=== Begin Enclosure ===

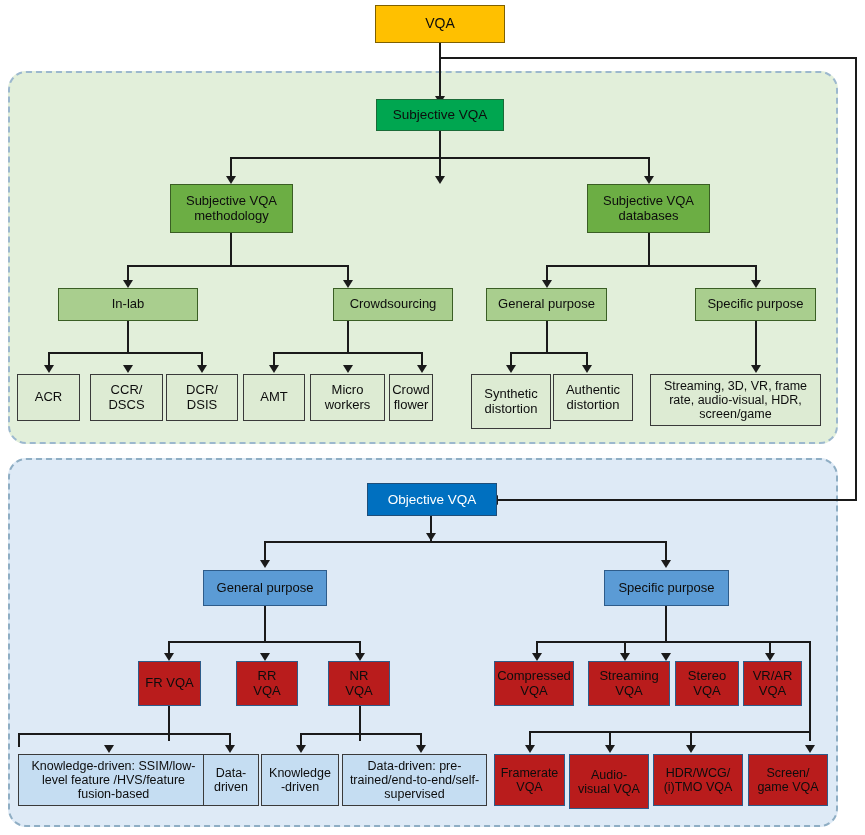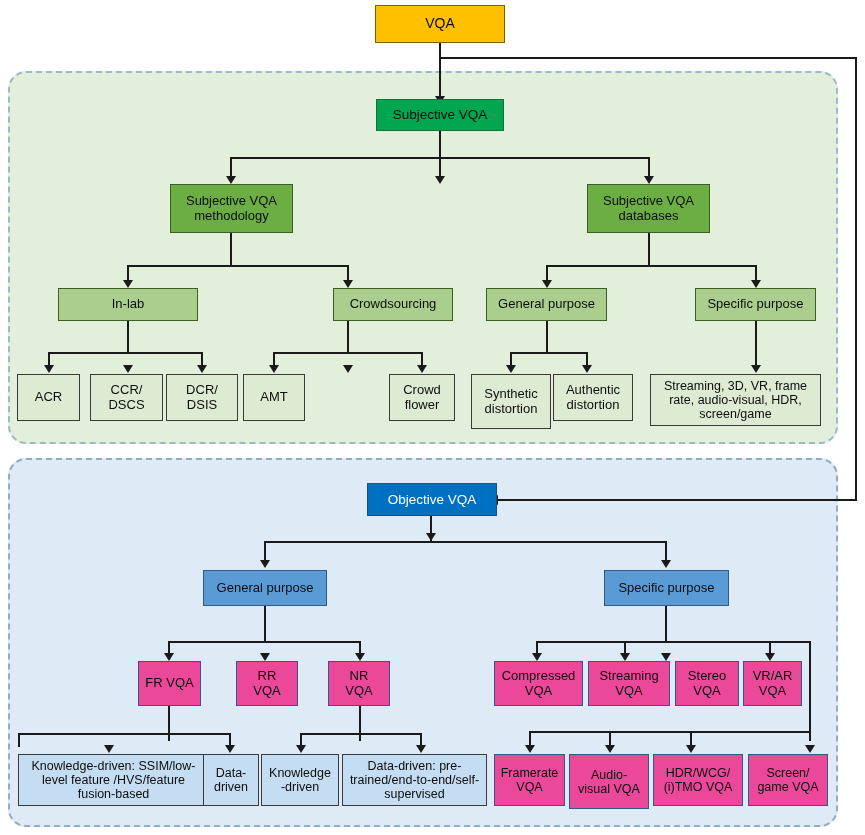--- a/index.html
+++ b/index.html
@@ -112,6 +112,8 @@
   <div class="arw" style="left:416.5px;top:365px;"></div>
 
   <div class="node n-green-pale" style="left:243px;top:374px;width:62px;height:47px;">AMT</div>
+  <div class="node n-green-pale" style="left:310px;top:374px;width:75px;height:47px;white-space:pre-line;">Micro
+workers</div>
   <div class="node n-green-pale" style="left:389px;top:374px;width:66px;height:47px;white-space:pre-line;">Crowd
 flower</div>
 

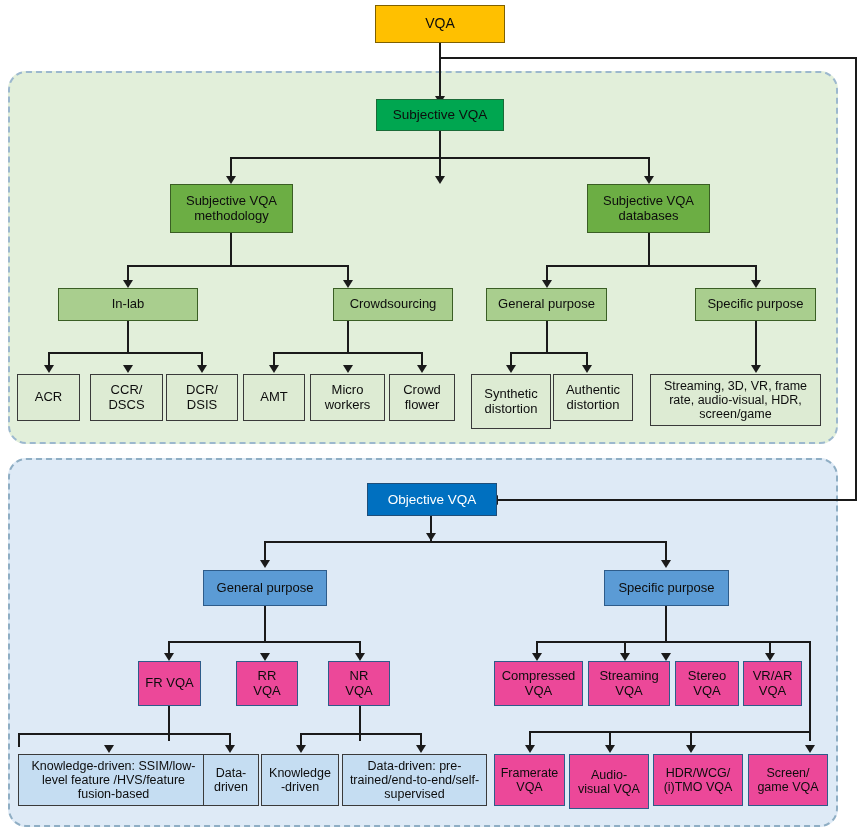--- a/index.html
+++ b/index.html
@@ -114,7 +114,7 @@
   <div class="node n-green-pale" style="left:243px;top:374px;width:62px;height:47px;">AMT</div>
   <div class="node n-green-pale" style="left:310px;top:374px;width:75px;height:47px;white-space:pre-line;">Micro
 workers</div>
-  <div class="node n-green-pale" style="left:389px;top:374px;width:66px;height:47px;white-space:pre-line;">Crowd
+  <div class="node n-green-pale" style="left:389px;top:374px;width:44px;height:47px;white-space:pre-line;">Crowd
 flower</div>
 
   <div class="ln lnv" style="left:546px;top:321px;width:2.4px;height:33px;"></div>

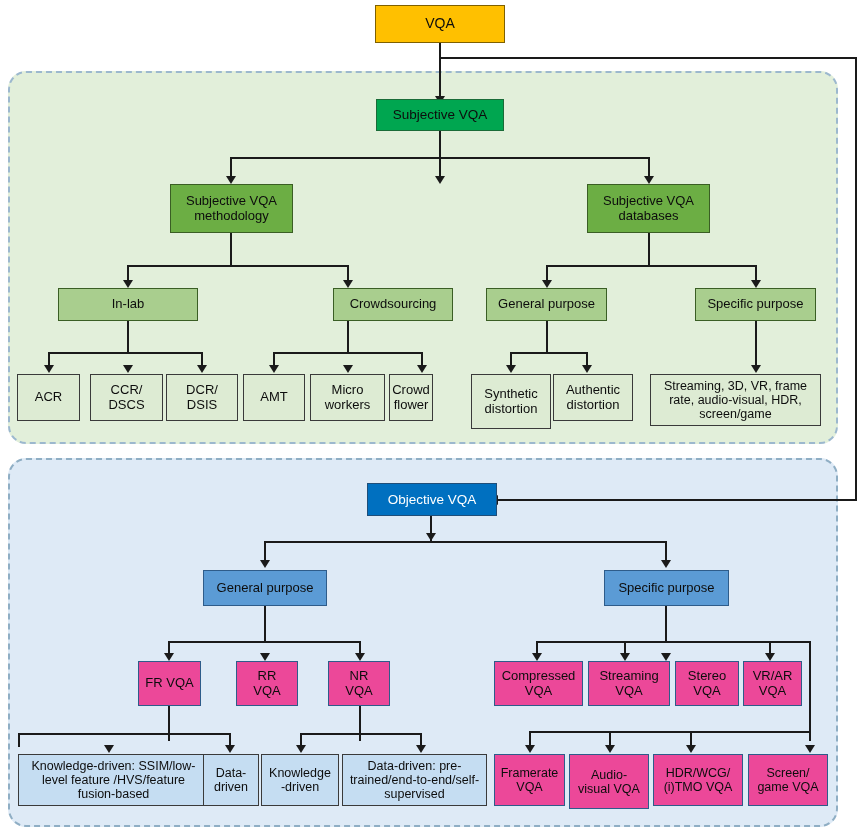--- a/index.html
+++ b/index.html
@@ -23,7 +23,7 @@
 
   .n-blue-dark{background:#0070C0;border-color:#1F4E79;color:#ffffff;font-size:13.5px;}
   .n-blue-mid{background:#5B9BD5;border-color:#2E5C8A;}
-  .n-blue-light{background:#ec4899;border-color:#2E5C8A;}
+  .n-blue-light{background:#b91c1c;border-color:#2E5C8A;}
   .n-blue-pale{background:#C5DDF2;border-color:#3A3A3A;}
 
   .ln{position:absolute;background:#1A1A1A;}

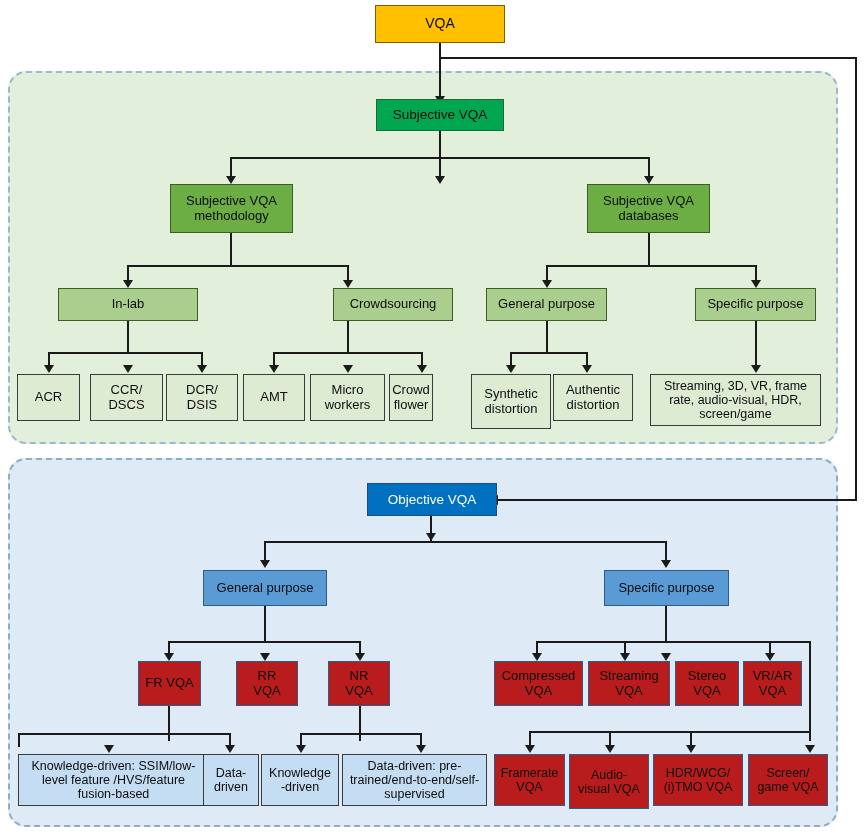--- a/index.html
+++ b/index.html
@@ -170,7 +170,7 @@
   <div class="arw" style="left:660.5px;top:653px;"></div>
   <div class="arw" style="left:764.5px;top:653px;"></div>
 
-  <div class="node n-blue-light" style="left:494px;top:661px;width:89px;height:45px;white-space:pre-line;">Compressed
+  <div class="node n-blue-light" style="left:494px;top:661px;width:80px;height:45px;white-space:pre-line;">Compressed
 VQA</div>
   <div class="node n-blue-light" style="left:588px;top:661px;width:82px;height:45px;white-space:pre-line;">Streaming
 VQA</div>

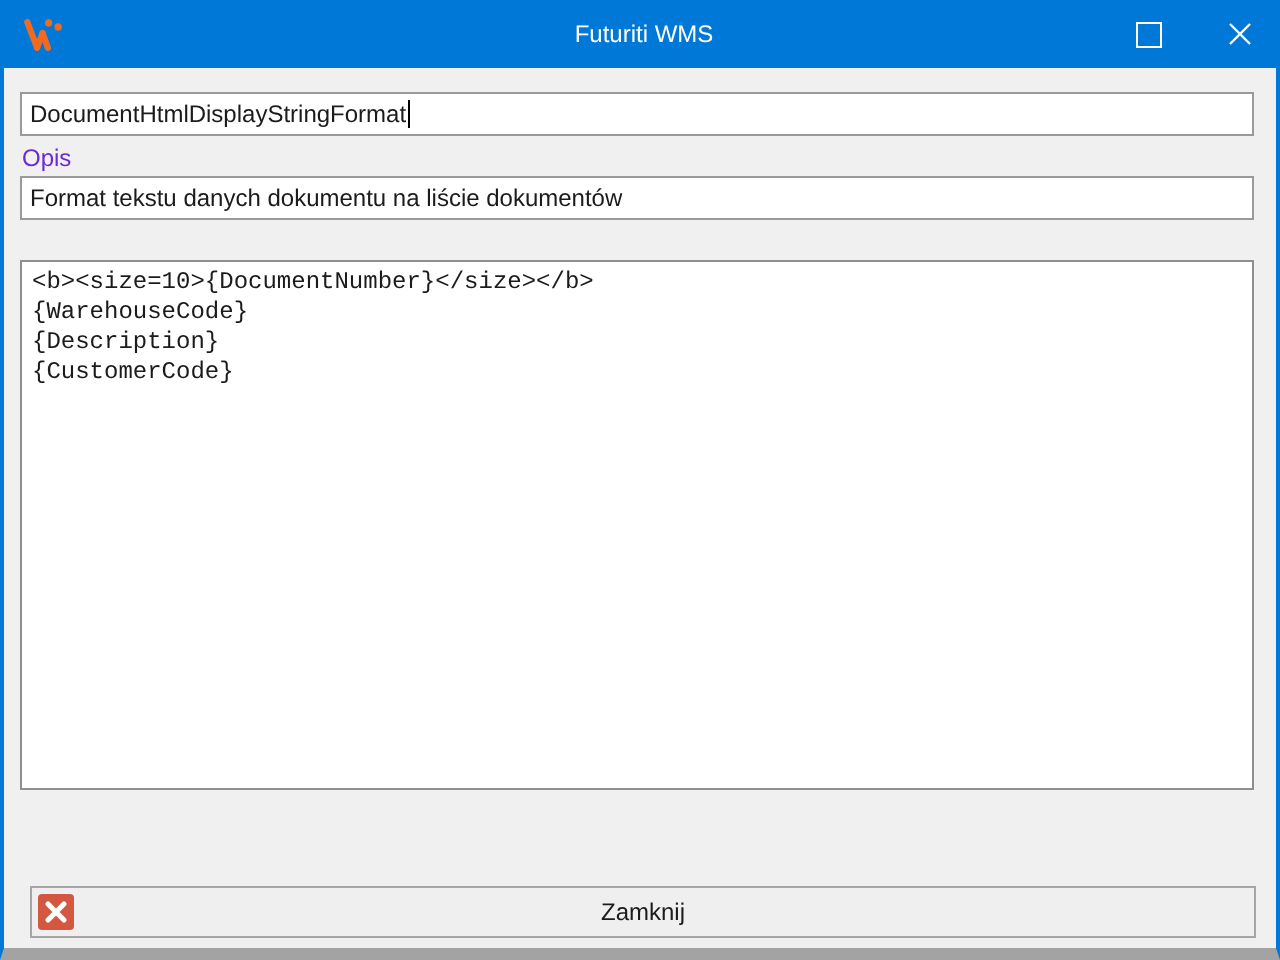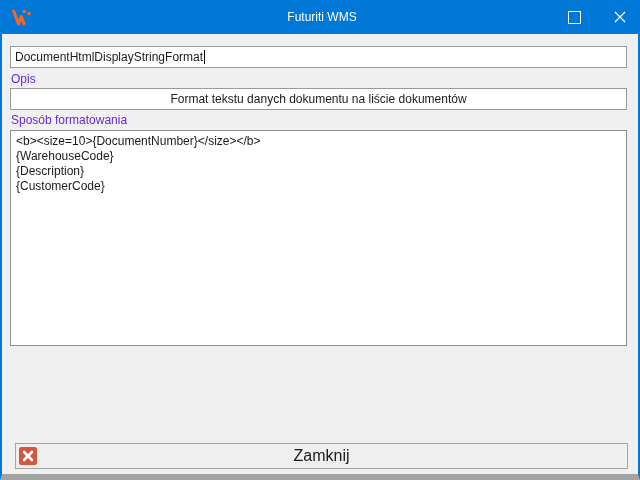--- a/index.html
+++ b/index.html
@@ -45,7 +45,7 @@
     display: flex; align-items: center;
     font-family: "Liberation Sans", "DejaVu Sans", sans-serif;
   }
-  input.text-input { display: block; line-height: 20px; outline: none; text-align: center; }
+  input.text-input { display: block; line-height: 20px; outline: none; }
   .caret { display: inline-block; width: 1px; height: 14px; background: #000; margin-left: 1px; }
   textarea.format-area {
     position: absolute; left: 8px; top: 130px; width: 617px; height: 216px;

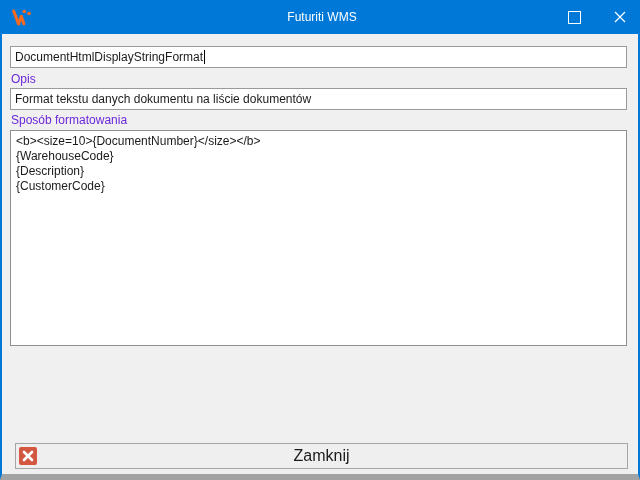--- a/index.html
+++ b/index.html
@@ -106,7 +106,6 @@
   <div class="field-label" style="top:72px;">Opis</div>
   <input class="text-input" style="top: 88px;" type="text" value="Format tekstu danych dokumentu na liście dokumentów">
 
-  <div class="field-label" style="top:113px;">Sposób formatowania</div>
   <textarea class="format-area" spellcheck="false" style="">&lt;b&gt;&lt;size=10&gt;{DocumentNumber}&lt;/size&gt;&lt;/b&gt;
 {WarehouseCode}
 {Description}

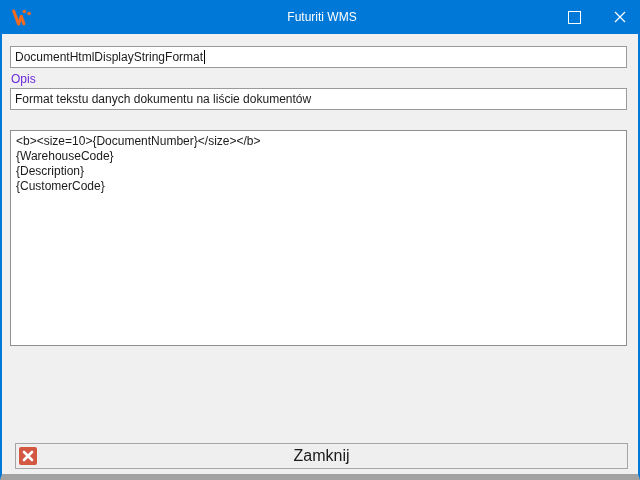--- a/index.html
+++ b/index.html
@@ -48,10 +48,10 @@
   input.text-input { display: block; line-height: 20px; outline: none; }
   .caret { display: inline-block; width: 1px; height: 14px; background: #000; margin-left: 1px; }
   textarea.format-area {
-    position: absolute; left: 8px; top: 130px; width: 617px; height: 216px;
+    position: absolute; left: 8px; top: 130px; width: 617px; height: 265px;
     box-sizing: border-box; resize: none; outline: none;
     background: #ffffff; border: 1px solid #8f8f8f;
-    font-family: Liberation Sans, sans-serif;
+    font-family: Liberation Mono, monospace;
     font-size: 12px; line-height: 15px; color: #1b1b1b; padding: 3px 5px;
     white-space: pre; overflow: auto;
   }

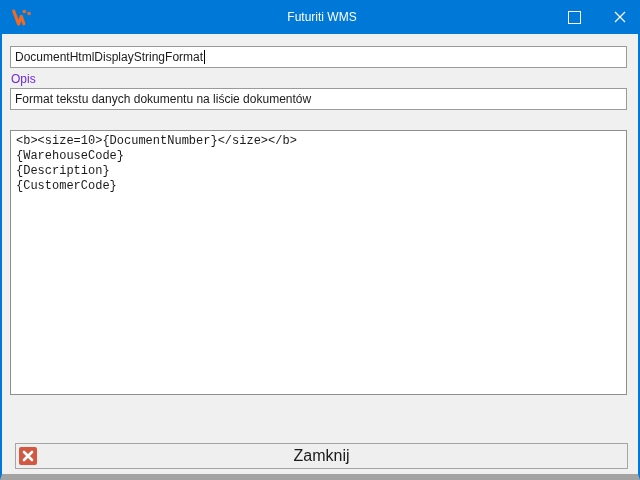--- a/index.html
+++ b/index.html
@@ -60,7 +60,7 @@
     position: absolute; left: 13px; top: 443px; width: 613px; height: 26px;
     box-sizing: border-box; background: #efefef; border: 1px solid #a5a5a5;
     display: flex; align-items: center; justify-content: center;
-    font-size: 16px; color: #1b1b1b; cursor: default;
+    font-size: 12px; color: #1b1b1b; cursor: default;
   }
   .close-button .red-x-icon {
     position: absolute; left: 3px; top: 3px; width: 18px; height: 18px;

=== End Enclosure ===

#### What you are asked to do
Search the entries above for the string "sizing". Copy each line that holds it.

#### Task response
     box-sizing: border-box; resize: none; outline: none;
     box-sizing: border-box; background: #efefef; border: 1px solid #a5a5a5;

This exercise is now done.